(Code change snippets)
■ ■ ■ ■ ■ ■ ■
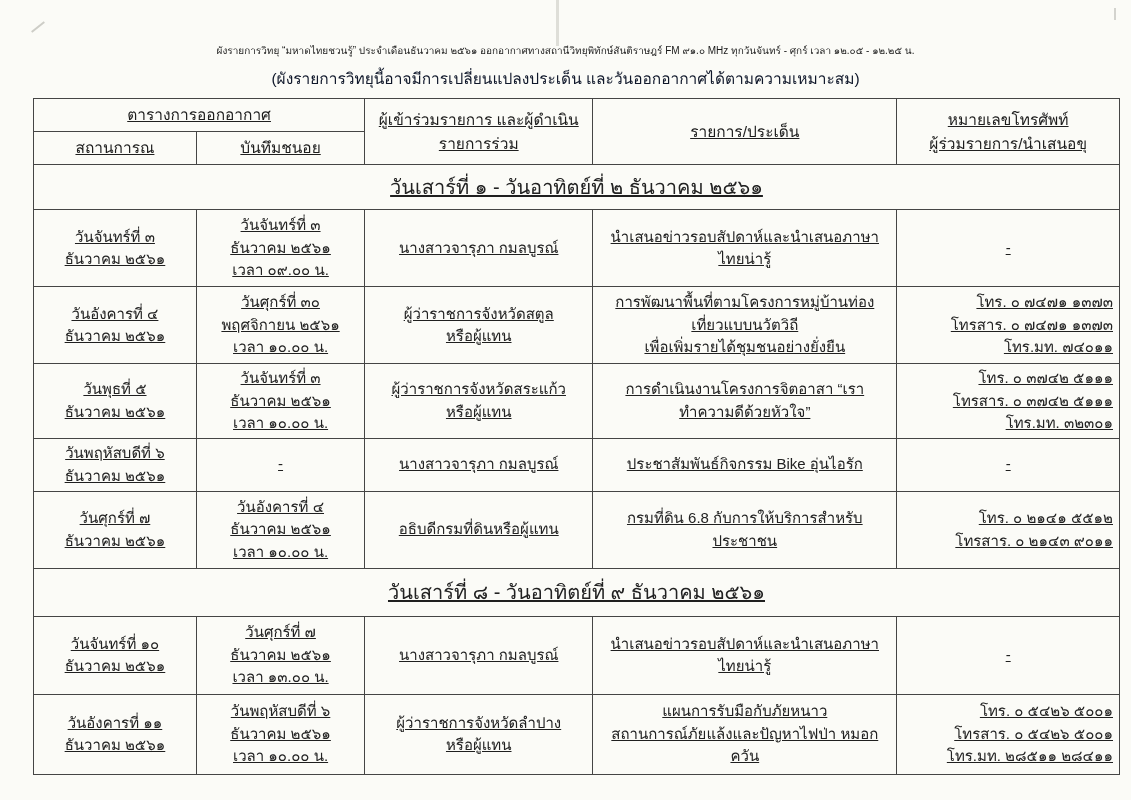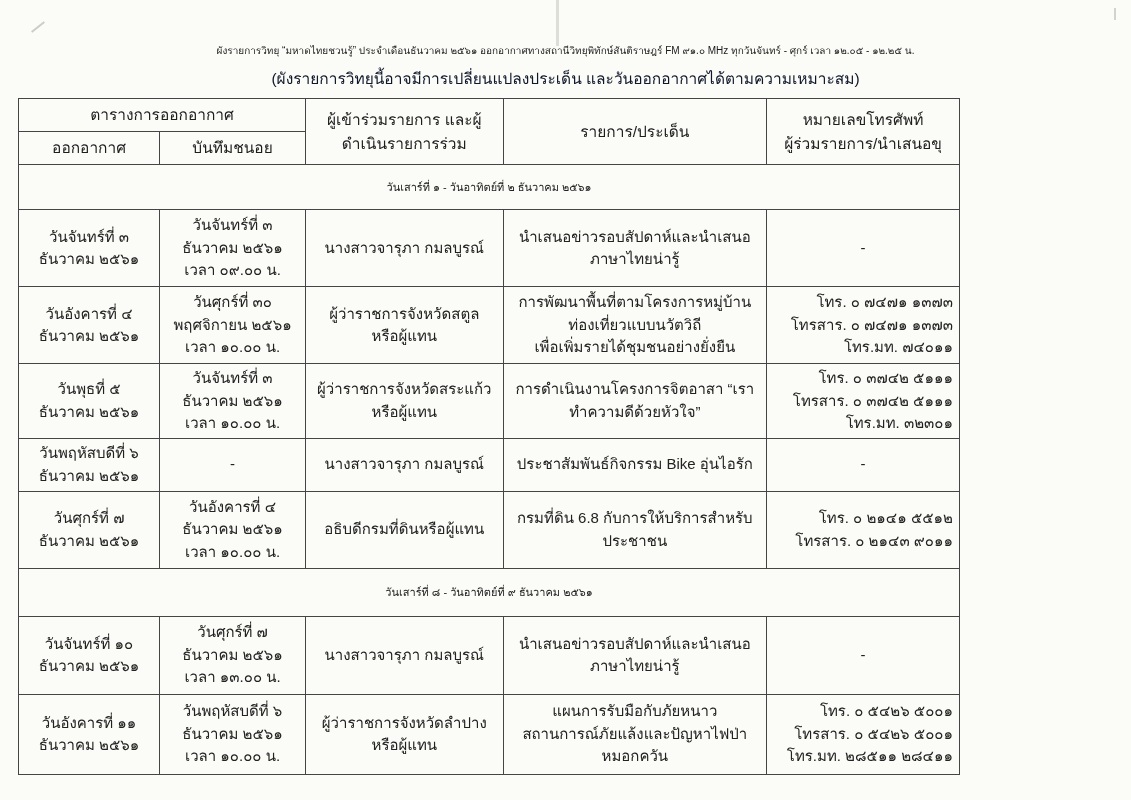--- a/index.html
+++ b/index.html
@@ -21,37 +21,38 @@
   }
   .title-line2{
     font-size:15.5px;
     line-height:22px;
     margin-top:6px;
     color:#0f172a;
   }
   table.schedule{
     border-collapse:collapse;
     table-layout:fixed;
-    width:942px;
-    margin:8px 0 0 18px;
+    width:1087px;
+    margin:8px 0 0 33px;
+    text-decoration:underline;
   }
   table.schedule td{
     border:1.5px solid #454545;
     vertical-align:middle;
     font-size:15px;
     line-height:1.5;
     padding:3px 6px;
     color:#222;
   }
   .pre{white-space:pre-line;}
   .c{text-align:center;}
   .phone-left{text-align:right;padding-left:9px;}
   tr.hdr td{font-size:15.5px;text-align:center;color:#1d1d1d;}
   tr.h32 td{height:26px;}
-  tr.section-row td{height:38px;text-align:center;font-size:11px;}
+  tr.section-row td{height:38px;text-align:center;font-size:20px;}
   tr.rh77 td{height:70px;}
   tr.rh73 td{height:66px;}
   tr.rh53 td{height:46px;}
   tr.rh78 td{height:71px;}
   tr.rh80 td{height:73px;}
   tr.sec47 td{height:41px;}
   
   .crease{position:absolute;left:556px;top:0;width:3px;height:46px;background:#c7c7c0;opacity:.55;}
   .mark-tl{position:absolute;left:30px;top:26px;width:16px;height:2px;background:#b9b9b2;transform:rotate(-38deg);opacity:.7;}
   .mark-tr{position:absolute;left:1114px;top:8px;width:2px;height:12px;background:#b9b9b2;opacity:.6;}
@@ -81,21 +82,21 @@
 
     <tbody>
         <tr class="hdr h32">
       <td colspan="2">ตารางการออกอากาศ</td>
       <td rowspan="2">ผู้เข้าร่วมรายการ และผู้ดำเนินรายการร่วม</td>
       <td rowspan="2">รายการ/ประเด็น</td>
       <td rowspan="2" class="pre">หมายเลขโทรศัพท์
 ผู้ร่วมรายการ/นำเสนอขุ</td>
     </tr>
     <tr class="hdr h32">
-      <td>ออกอากาศ</td>
+      <td>สถานการณ</td>
       <td>บันทึมชนอย</td>
     </tr>
 
     <tr class="section-row">
       <td colspan="5">วันเสาร์ที่ ๑ - วันอาทิตย์ที่ ๒  ธันวาคม ๒๕๖๑</td>
     </tr>
 
     <tr class="rh77">
       <td class="pre c">วันจันทร์ที่ ๓
 ธันวาคม ๒๕๖๑</td>

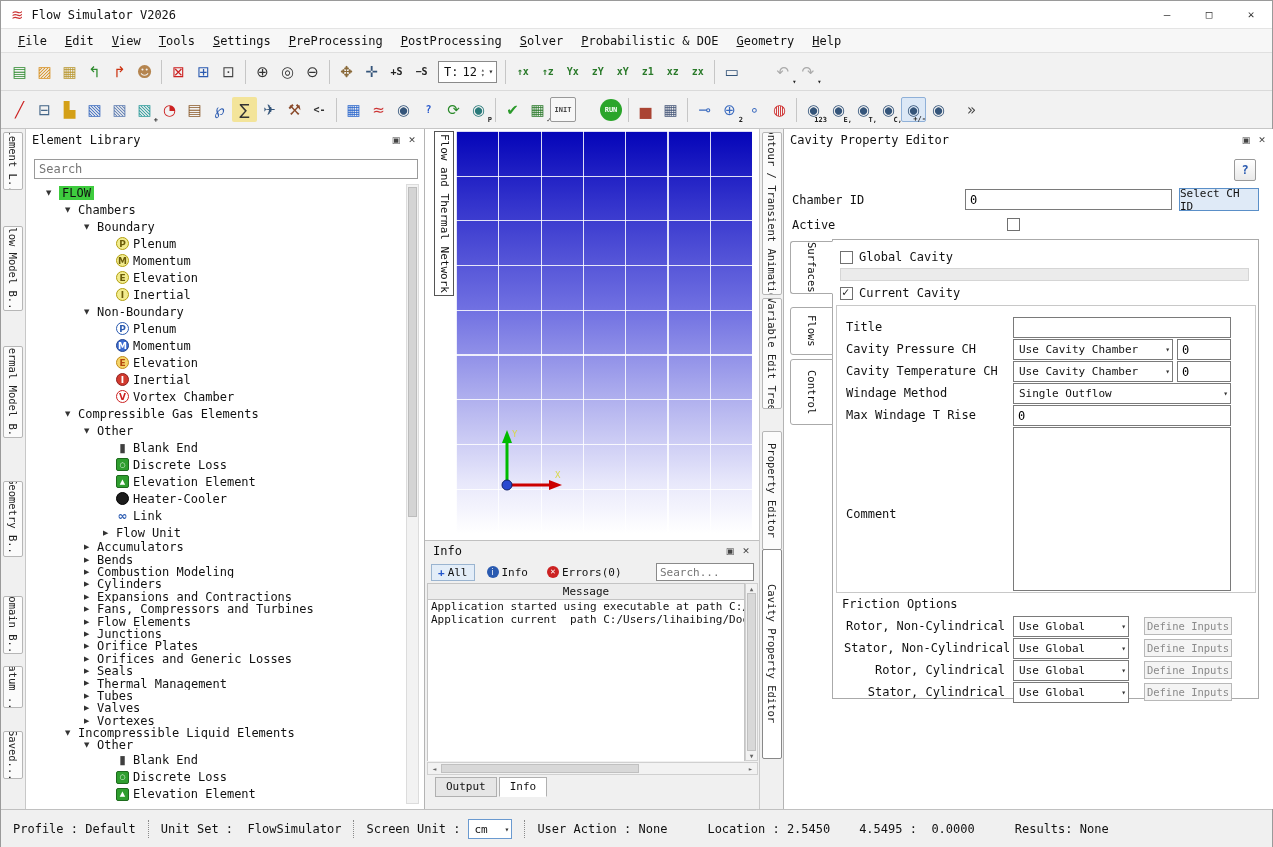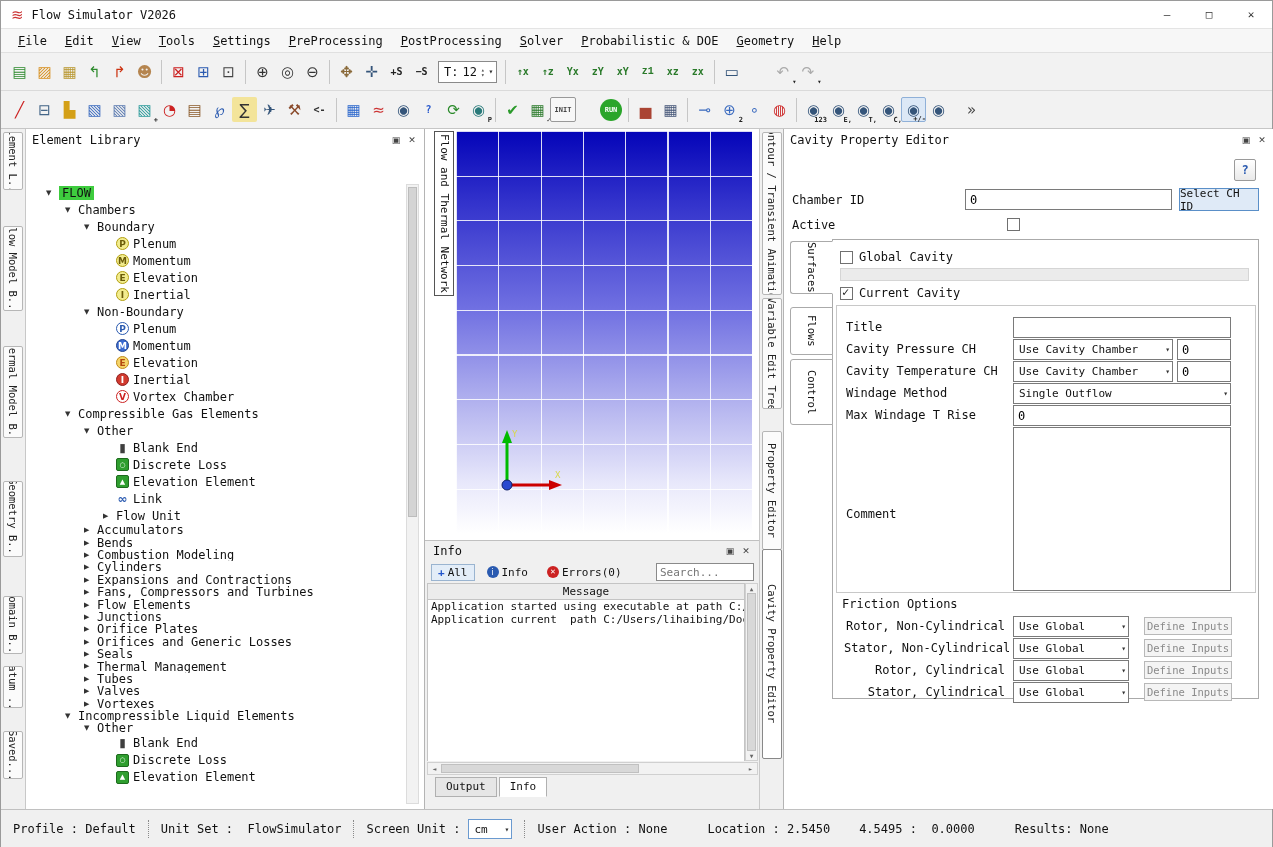--- a/index.html
+++ b/index.html
@@ -267,21 +267,21 @@
         </span>
         <span class="tbi txt" style="color: rgb(42, 122, 42);">
           <span>Yx</span>
         </span>
         <span class="tbi txt" style="color: rgb(42, 122, 42);">
           <span>zY</span>
         </span>
         <span class="tbi txt" style="color: rgb(42, 122, 42);">
           <span>xY</span>
         </span>
-        <span class="tbi txt" style="color: rgb(42, 122, 42); font-family: Liberation Mono, monospace;">
+        <span class="tbi txt" style="color: rgb(42, 122, 42);">
           <span>z1</span>
         </span>
         <span class="tbi txt" style="color: rgb(42, 122, 42);">
           <span>xz</span>
         </span>
         <span class="tbi txt" style="color: rgb(42, 122, 42);">
           <span>zx</span>
         </span>
         <span class="tbsep"></span>
         <span class="tbi" style="color: rgb(53, 85, 122);">
@@ -439,20 +439,21 @@
       </div>
 
     <div class="left-panel">
       <div class="phead">
         <span>Element Library</span>
         <span class="dock-icons">
           <span>▣</span>
           <span>✕</span>
         </span>
       </div>
+      <input class="lp-search" placeholder="Search" style="">
       <div class="tree" id="treeHost">
           <div class="trow" style="height: 17px; padding-left: 16px;">
             <span class="exp">▼</span>
             <span class="tlabel b selgreen">FLOW</span>
           </div>
           <div class="trow" style="height: 17px; padding-left: 35px;">
             <span class="exp">▼</span>
             <span class="tlabel b">Chambers</span>
           </div>
           <div class="trow" style="height: 17px; padding-left: 54px;">
@@ -523,20 +524,25 @@
           </div>
           <div class="trow" style="height: 17px; padding-left: 73px;">
             <span class="exp"></span>
             <span class="tbadge sq" style="background: rgb(47, 158, 47); border: 1px solid rgb(29, 107, 29); color: rgb(255, 255, 255);">○</span>
             <span class="tlabel">Discrete Loss</span>
           </div>
           <div class="trow" style="height: 17px; padding-left: 73px;">
             <span class="exp"></span>
             <span class="tbadge sq" style="background: rgb(47, 158, 47); border: 1px solid rgb(29, 107, 29); color: rgb(255, 255, 255);">▲</span>
             <span class="tlabel">Elevation Element</span>
+          </div>
+          <div class="trow" style="height: 17px; padding-left: 73px;">
+            <span class="exp"></span>
+            <span class="tbadge" style="background: rgb(28, 28, 28); border: 1px solid rgb(0, 0, 0); color: rgb(255, 255, 255);"></span>
+            <span class="tlabel">Heater-Cooler</span>
           </div>
           <div class="trow" style="height: 17px; padding-left: 73px;">
             <span class="exp"></span>
             <span class="tbadge gl" style="color: rgb(42, 90, 176);">∞</span>
             <span class="tlabel">Link</span>
           </div>
           <div class="trow" style="height: 17px; padding-left: 73px;">
             <span class="exp">▶</span>
             <span class="tlabel">Flow Unit</span>
           </div>

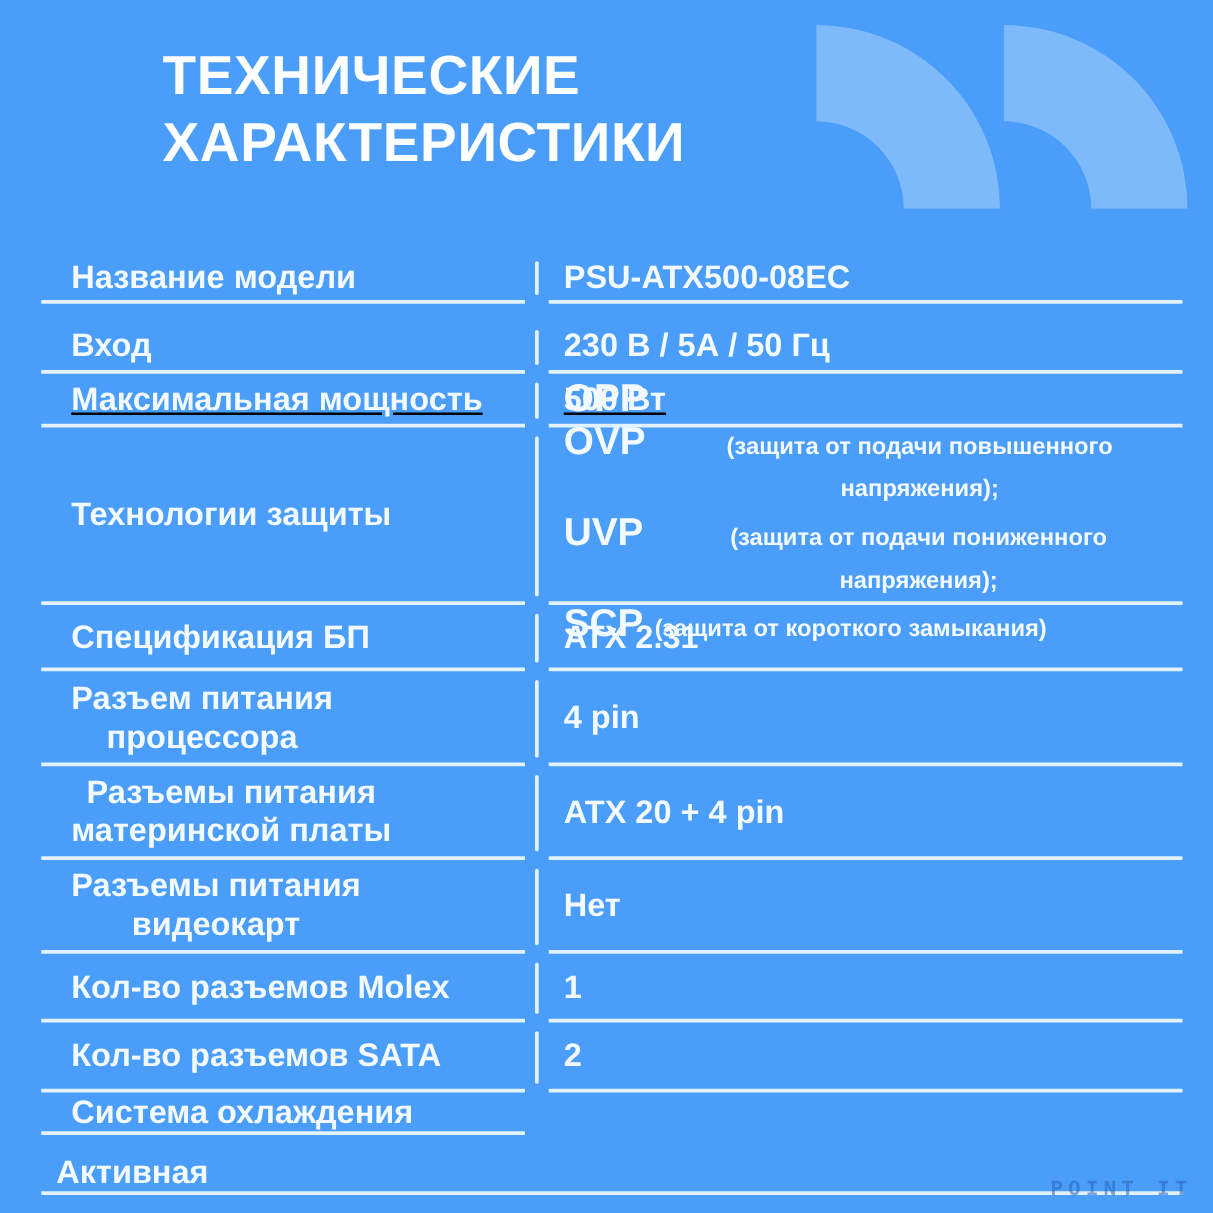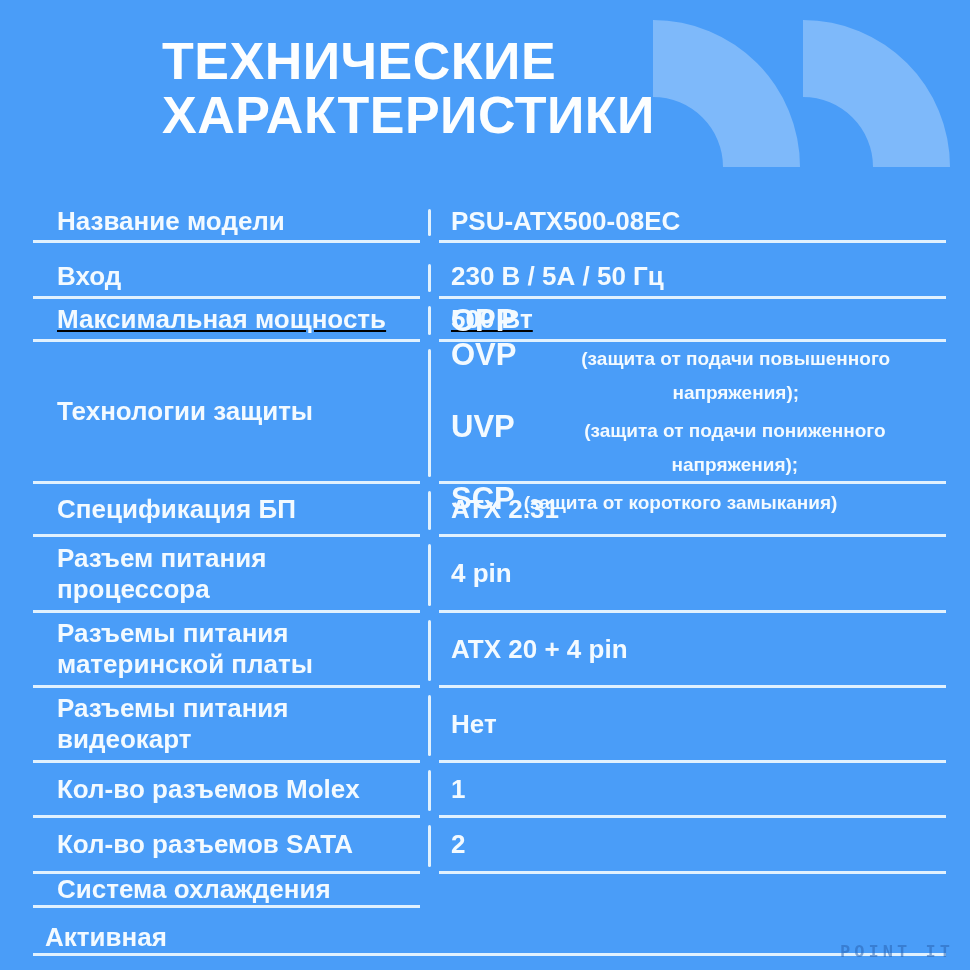--- a/index.html
+++ b/index.html
@@ -16,23 +16,22 @@
   }
   
   .quote{position:absolute;top:20px;width:147px;height:147px;}
   #quote-1{left:653px;}
   #quote-2{left:803px;}
   .quote svg{display:block;width:100%;height:100%;}
 
   
   .title{
     position:absolute;left:130px;top:34px;
-    color:#FCFEFF;font-size:52px;font-weight:bold;line-height:54px;
+    color:#FCFEFF;font-size:44px;font-weight:bold;line-height:54px;
     letter-spacing:0.5px;
-    margin-left:32px;
   }
 
   
   .spec-table{position:absolute;left:33px;top:202px;width:913px;}
   .t-row{display:flex;align-items:stretch;}
   .t-row:nth-child(1){height:41px;}
   .t-row:nth-child(2){height:42px;margin-top:14px;}
   .t-row:nth-child(3){height:43px;text-decoration:underline;}
   .t-row:nth-child(4){height:142px;}
   .t-row:nth-child(5){height:53px;}
@@ -41,20 +40,21 @@
   .t-row:nth-child(8){height:75px;}
   .t-row:nth-child(9){height:55px;}
   .t-row:nth-child(10){height:56px;}
   .t-row:nth-child(11){height:54px;flex-direction:column;}
 
   .cell-l{
     width:387px;box-sizing:border-box;flex:none;
     display:flex;align-items:center;
     padding-left:24px;padding-right:8px;
     border-bottom:3px solid var(--rule);
+    text-align:center;
   }
   .v-sep{
     flex:none;width:3px;border-radius:2px;
     margin:7px 8px;background:var(--rule);
   }
   .cell-r{
     flex:1;box-sizing:border-box;
     display:flex;align-items:center;
     padding-left:12px;
     border-bottom:3px solid var(--rule);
■ ■ ■ ■ ■ ■ ■
WHAT THE TASK REQUIRES. Search the data for the string "FCFEFF" and copy every line where it appears.

OUTPUT OF THE EXERCISE.
-    color:#FCFEFF;font-size:52px;font-weight:bold;line-height:54px;
+    color:#FCFEFF;font-size:44px;font-weight:bold;line-height:54px;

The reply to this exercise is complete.